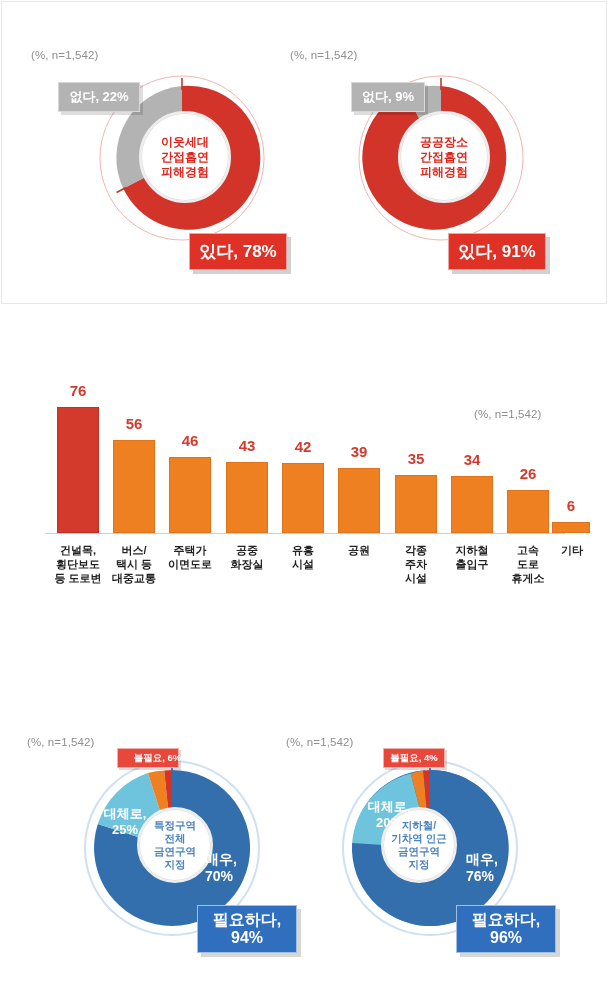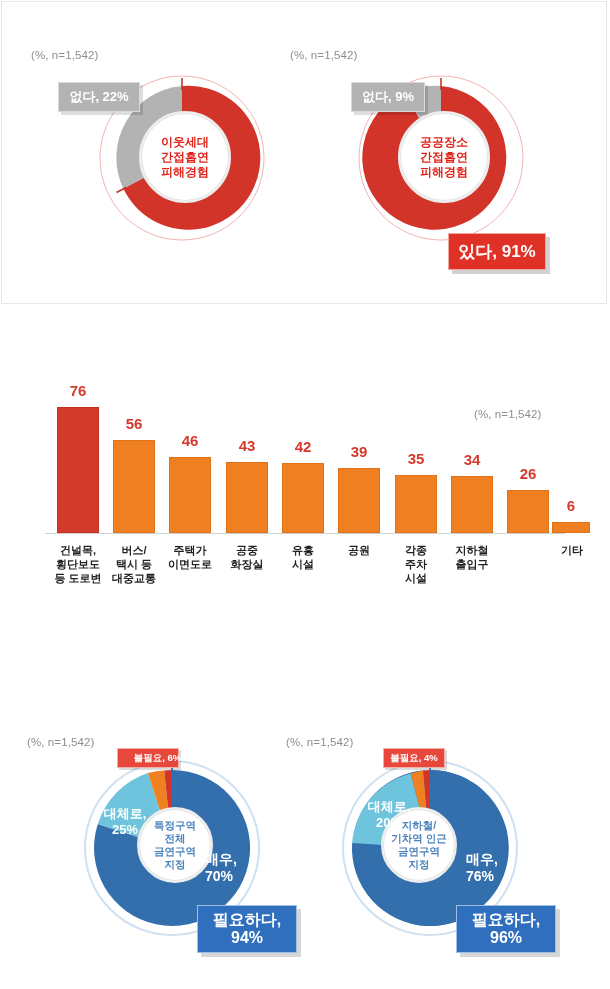--- a/index.html
+++ b/index.html
@@ -118,20 +118,21 @@
 
       <line x1="20.5" y1="126.5" x2="30" y2="121.5" stroke="#c0392b" stroke-width="1.6"></line>
     </svg>
   </div>
   <div class="hub red-hub" style="left:139px;top:111px;width:88px;height:88px;">
     <span>이웃세대</span>
     <span>간접흡연</span>
     <span>피해경험</span>
   </div>
   <div class="callout grey" style="left:58px;top:82px;width:82px;height:30px;">없다, 22%</div>
+  <div class="callout red" style="left:189px;top:233px;width:98px;height:37px;">있다, 78%</div>
 
   <div class="chartbox" style="left:355px;top:66px;width:176px;height:190px;">
     <svg width="176" height="190" viewBox="0 0 176 190">
       <circle cx="86" cy="92" r="82" fill="none" stroke="#f0b5b0" stroke-width="1"></circle>
 
       <path d="M 86 92 L 86 20 A 72 72 0 1 1 49.8 26.0 Z" fill="#d3342a"></path>
 
       <path d="M 86 92 L 49.8 26.0 A 72 72 0 0 1 86 20 Z" fill="#b3b3b3"></path>
       <line x1="86" y1="12" x2="86" y2="24" stroke="#c0392b" stroke-width="1.6"></line>
     </svg>
@@ -207,20 +208,25 @@
     <div>공원</div>
   </div>
   <div class="bar-cat" style="left:384px;">
     <div>각종</div>
     <div>주차</div>
     <div>시설</div>
   </div>
   <div class="bar-cat" style="left:440px;">
     <div>지하철</div>
     <div>출입구</div>
+  </div>
+  <div class="bar-cat" style="left:496px;">
+    <div>고속</div>
+    <div>도로</div>
+    <div>휴게소</div>
   </div>
   <div class="bar-cat" style="left:540px;">
     <div>기타</div>
   </div>
 
   <div class="nnote" style="left:27px;top:736px;">(%, n=1,542)</div>
   <div class="nnote" style="left:286px;top:736px;">(%, n=1,542)</div>
 
   <div class="chartbox" style="left:80px;top:756px;width:185px;height:190px;">
     <svg width="185" height="190" viewBox="0 0 185 190">

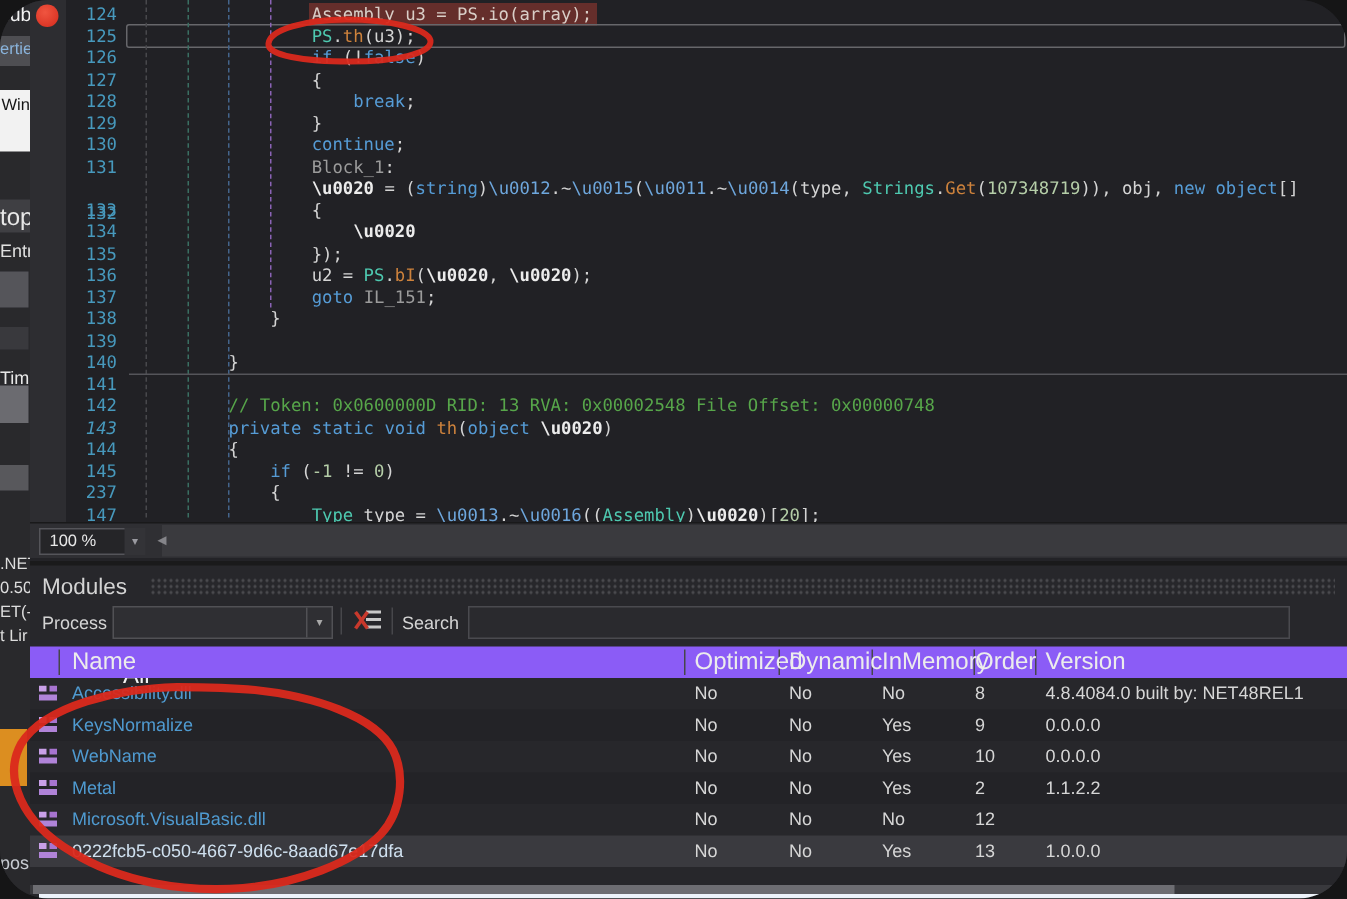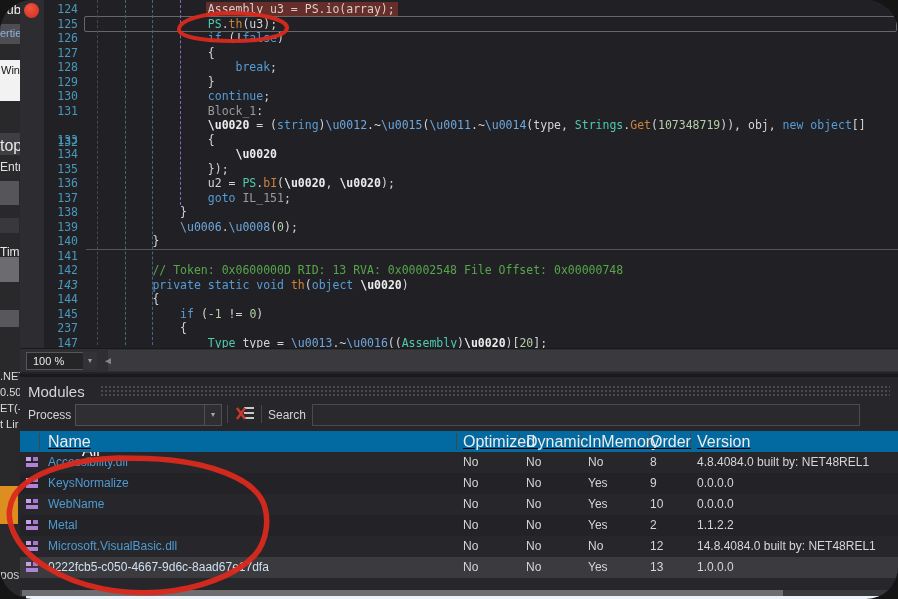--- a/index.html
+++ b/index.html
@@ -51,21 +51,21 @@
   #search-label{position:absolute;left:248px;top:7px;font-size:12px;color:#d4d4d4;}
   #search-input{position:absolute;left:292px;top:3px;width:546px;height:20px;background:#2a2a2e;border:1px solid #4a4a4f;}
   
   #mod-table{position:absolute;left:0;top:54px;width:878px;}
   .trow{display:grid;grid-template-columns:20px 417px 63px 62px 68px 41px 1fr;height:21px;line-height:21px;
         font-size:12px;color:#d6d6d6;}
   .trow.alt{background:#232327;}
   .trow.sel{background:#3a3a3f;}
   #thead .hc{color:#ececec;border-right:1px solid #46464a;height:17px;line-height:17px;margin-top:2px;}
   #thead .hc:last-child{border-right:none;}
-  #thead{display:grid;grid-template-columns:20px 417px 63px 62px 68px 41px 1fr;height:21px;background:#0369a1;text-decoration:underline;}
+  #thead{display:grid;grid-template-columns:20px 417px 63px 62px 68px 41px 1fr;height:21px;background:#8b5cf6;}
   .c-name{padding-left:8px;color:#4f9ad0;overflow:hidden;white-space:nowrap;}
   .trow.sel .c-name{color:#cfe0ef;}
   .c-pad{padding-left:6px;}#thead .c-name{color:#ececec;}
   .c-order{padding-right:20px;}
   .micon{margin:5px 0 0 6px;display:block;}
   
   #btm-track{position:absolute;left:0;top:213px;width:878px;height:6px;background:#39393d;}
   #btm-thumb{position:absolute;left:2px;top:0;width:761px;height:6px;background:#6d6d72;}
   #light-strip{position:absolute;left:6px;top:219px;width:872px;height:6px;background:#edf3fa;}
   
@@ -143,21 +143,20 @@
         <div class="code-line" style="top: 74.5px;"><span>                </span><span class="tk-pl">}</span></div>
         <div class="code-line" style="top: 89px;"><span>                </span><span class="tk-kw">continue</span><span class="tk-pl">;</span></div>
         <div class="code-line" style="top: 103.5px;"><span>                </span><span class="tk-lb">Block_1</span><span class="tk-pl">:</span></div>
         <div class="code-line" style="top: 118px;"><span>                </span><span class="tk-p2">\u0020</span><span class="tk-pl"> = (</span><span class="tk-kw">string</span><span class="tk-pl">)</span><span class="tk-esc">\u0012</span><span class="tk-pl">.~</span><span class="tk-esc">\u0015</span><span class="tk-pl">(</span><span class="tk-esc">\u0011</span><span class="tk-pl">.~</span><span class="tk-esc">\u0014</span><span class="tk-pl">(type, </span><span class="tk-ty">Strings</span><span class="tk-pl">.</span><span class="tk-mt">Get</span><span class="tk-pl">(</span><span class="tk-nm">107348719</span><span class="tk-pl">)), obj, </span><span class="tk-kw">new</span><span class="tk-pl"> </span><span class="tk-kw">object</span><span class="tk-pl">[]</span></div>
         <div class="code-line" style="top: 132.5px;"><span>                </span><span class="tk-pl">{</span></div>
         <div class="code-line" style="top: 147px;"><span>                    </span><span class="tk-p2">\u0020</span></div>
         <div class="code-line" style="top: 161.5px;"><span>                </span><span class="tk-pl">});</span></div>
         <div class="code-line" style="top: 176px;"><span>                </span><span class="tk-pl">u2 = </span><span class="tk-ty">PS</span><span class="tk-pl">.</span><span class="tk-mt">bI</span><span class="tk-pl">(</span><span class="tk-p2">\u0020</span><span class="tk-pl">, </span><span class="tk-p2">\u0020</span><span class="tk-pl">);</span></div>
         <div class="code-line" style="top: 190.5px;"><span>                </span><span class="tk-kw">goto</span><span class="tk-pl"> </span><span class="tk-lb">IL_151</span><span class="tk-pl">;</span></div>
         <div class="code-line" style="top: 205px;"><span>            </span><span class="tk-pl">}</span></div>
-        <div class="code-line" style="top: 219.5px;"><span>            </span><span class="tk-esc">\u0006</span><span class="tk-pl">.</span><span class="tk-esc">\u0008</span><span class="tk-pl">(</span><span class="tk-nm">0</span><span class="tk-pl">);</span></div>
         <div class="code-line" style="top: 234px;"><span>        </span><span class="tk-pl">}</span></div>
         <div class="code-line" style="top: 248.5px;"><span></span></div>
         <div class="code-line" style="top: 263px;"><span>        </span><span class="tk-cm">// Token: 0x0600000D RID: 13 RVA: 0x00002548 File Offset: 0x00000748</span></div>
         <div class="code-line" style="top: 277.5px;"><span>        </span><span class="tk-kw">private</span><span class="tk-pl"> </span><span class="tk-kw">static</span><span class="tk-pl"> </span><span class="tk-kw">void</span><span class="tk-pl"> </span><span class="tk-mt">th</span><span class="tk-pl">(</span><span class="tk-kw">object</span><span class="tk-pl"> </span><span class="tk-p2">\u0020</span><span class="tk-pl">)</span></div>
         <div class="code-line" style="top: 292px;"><span>        </span><span class="tk-pl">{</span></div>
         <div class="code-line" style="top: 306.5px;"><span>            </span><span class="tk-kw">if</span><span class="tk-pl"> (</span><span class="tk-nm">-1</span><span class="tk-pl"> != </span><span class="tk-nm">0</span><span class="tk-pl">)</span></div>
         <div class="code-line" style="top: 321px;"><span>            </span><span class="tk-pl">{</span></div>
         <div class="code-line" style="top: 335.5px;"><span>                </span><span class="tk-ty">Type</span><span class="tk-pl"> type = </span><span class="tk-esc">\u0013</span><span class="tk-pl">.~</span><span class="tk-esc">\u0016</span><span class="tk-pl">((</span><span class="tk-ty">Assembly</span><span class="tk-pl">)</span><span class="tk-p2">\u0020</span><span class="tk-pl">)[</span><span class="tk-nm">20</span><span class="tk-pl">];</span></div>
       </div>
     <div id="method-sep"></div>
@@ -272,21 +271,20 @@
     <rect x="0" y="0" width="5" height="4" fill="#c9a0e8"></rect>
                 <rect x="7" y="0" width="5" height="4" fill="#a774d0"></rect>
     <rect x="0" y="6" width="12" height="4" fill="#b083d8"></rect>
               </svg>
             </div>
             <div class="c-name">Microsoft.VisualBasic.dll</div>
             <div class="c-pad">No</div>
             <div class="c-pad">No</div>
             <div class="c-pad">No</div>
             <div class="c-order">12</div>
-            <div class="c-pad">14.8.4084.0 built by: NET48REL1</div>
           </div>
           <div class="trow alt sel">
             <div>
               <svg class="micon" width="12" height="11">
     <rect x="0" y="0" width="5" height="4" fill="#c9a0e8"></rect>
                 <rect x="7" y="0" width="5" height="4" fill="#a774d0"></rect>
     <rect x="0" y="6" width="12" height="4" fill="#b083d8"></rect>
               </svg>
             </div>
             <div class="c-name">0222fcb5-c050-4667-9d6c-8aad67e17dfa</div>

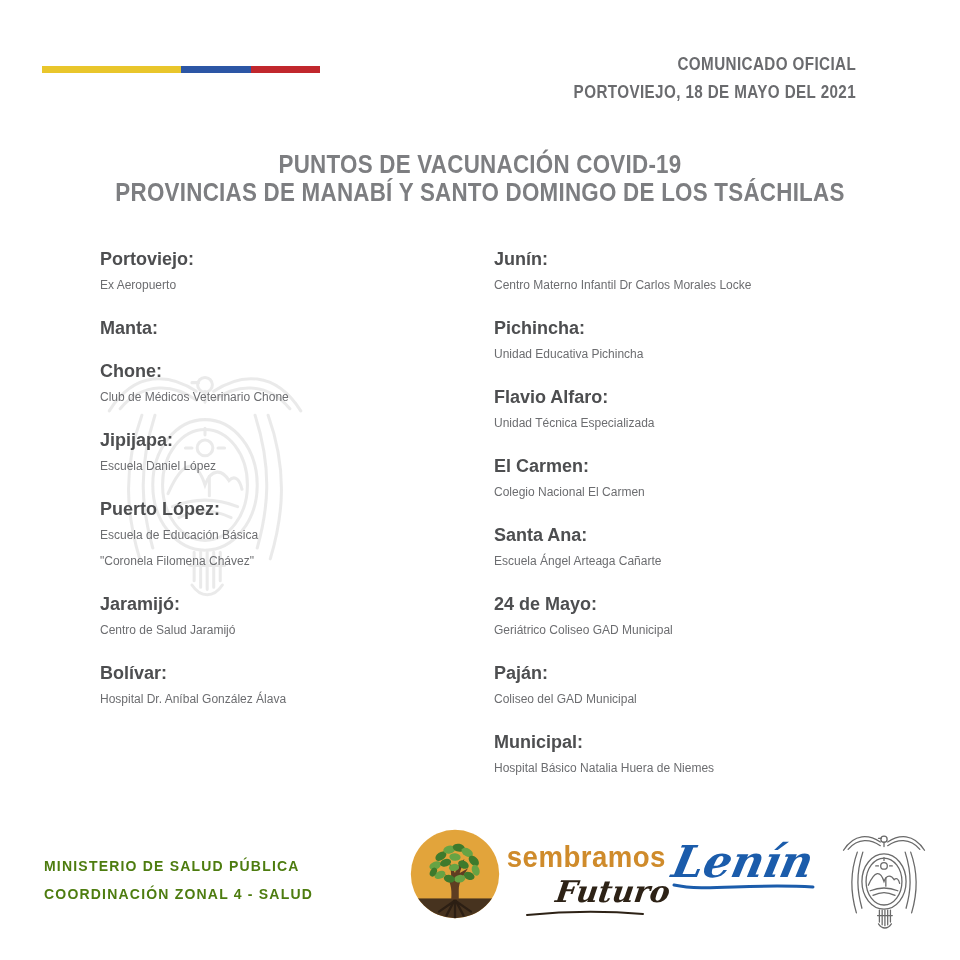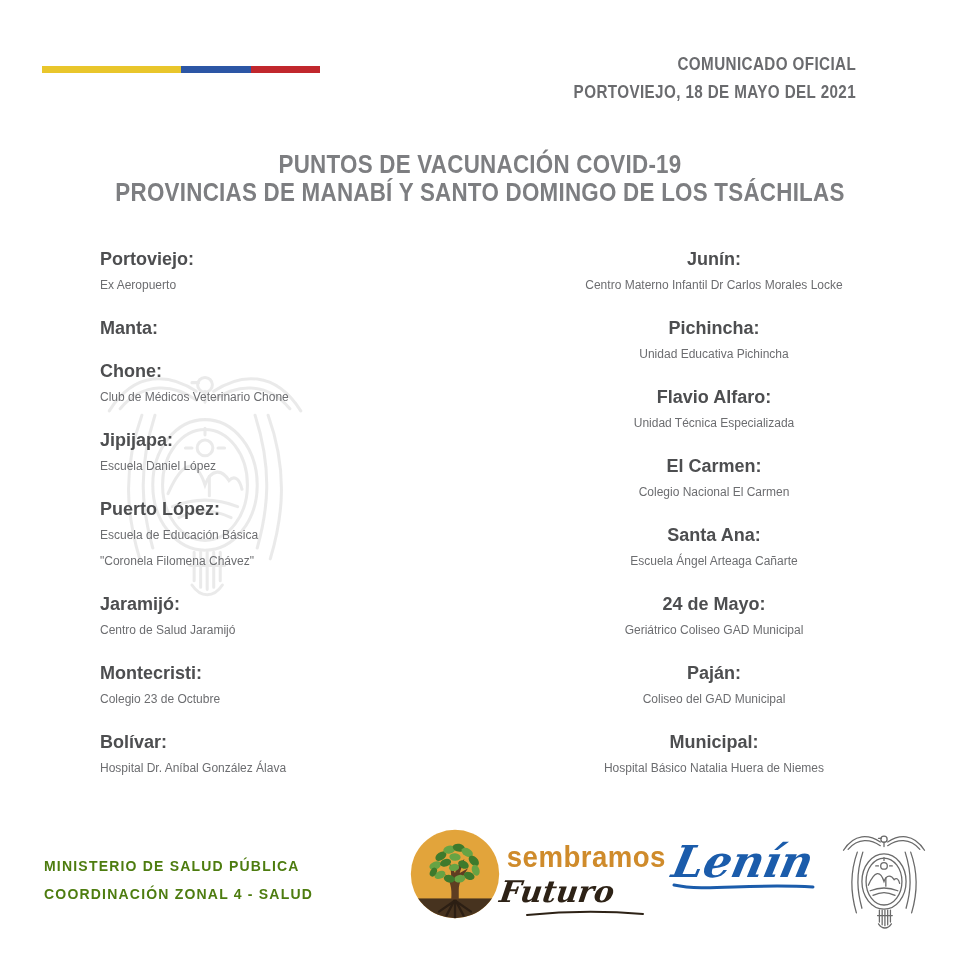--- a/index.html
+++ b/index.html
@@ -36,33 +36,33 @@
 
   
   .watermark{
     position:absolute;left:70px;top:350px;width:270px;height:272px;
     opacity:.38;
   }
 
   
   .col{position:absolute;top:234px;margin-top:12px;}
   .col-left{left:100px;width:380px;}
-  .col-right{left:494px;width:440px;text-align:center;}
+  .col-right{left:494px;width:440px;}
   .entry{margin-bottom:17px;}
   .city{font-weight:bold;color:#4d4e50;font-size:18px;line-height:26px;}
   .venue{color:#6c6d70;font-size:12px;line-height:26px;white-space:pre-line;}
 
   
   .ministry{
     position:absolute;left:44px;top:852px;
     color:#4d7c0f;font-size:14px;font-weight:600;line-height:28px;letter-spacing:1.2px;
     white-space:nowrap;
   }
   .sembramos-badge{position:absolute;left:408px;top:827px;width:94px;height:94px;}
-  .sembramos-text{position:absolute;left:500px;top:841px;width:170px;text-align:left;}
+  .sembramos-text{position:absolute;left:500px;top:841px;width:170px;text-align:right;}
   .sembramos-word{
     color:#cf8b2b;font-size:30px;font-weight:600;letter-spacing:.5px;line-height:32px;
     transform:scaleX(.92);transform-origin:50% 50%;
   }
   .futuro-word{
     color:#2d2216;font-size:30px;font-weight:bold;font-style:italic;
     font-family:"DejaVu Serif", serif;
     transform:skewX(-8deg);line-height:34px;margin-top:2px;
   }
   .futuro-underline{display:block;margin:1px auto 0;width:120px;}
@@ -154,24 +154,20 @@
       <div class="venue">Escuela Daniel López</div>
     </div>
     <div class="entry">
       <div class="city">Puerto López:</div>
       <div class="venue">Escuela de Educación Básica
 "Coronela Filomena Chávez"</div>
     </div>
     <div class="entry">
       <div class="city">Jaramijó:</div>
       <div class="venue">Centro de Salud Jaramijó</div>
-    </div>
-    <div class="entry">
-      <div class="city">Montecristi:</div>
-      <div class="venue">Colegio 23 de Octubre</div>
     </div>
     <div class="entry">
       <div class="city">Bolívar:</div>
       <div class="venue">Hospital Dr. Aníbal González Álava</div>
     </div>
   </div>
 
   <div class="col col-right">
     <div class="entry">
       <div class="city">Junín:</div>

* * *

[ASSIGNED TASK] For the word "align", return every line of the records that holds it.

[FINISHED TASK]
-  .col-right{left:494px;width:440px;text-align:center;}
-  .sembramos-text{position:absolute;left:500px;top:841px;width:170px;text-align:left;}
+  .sembramos-text{position:absolute;left:500px;top:841px;width:170px;text-align:right;}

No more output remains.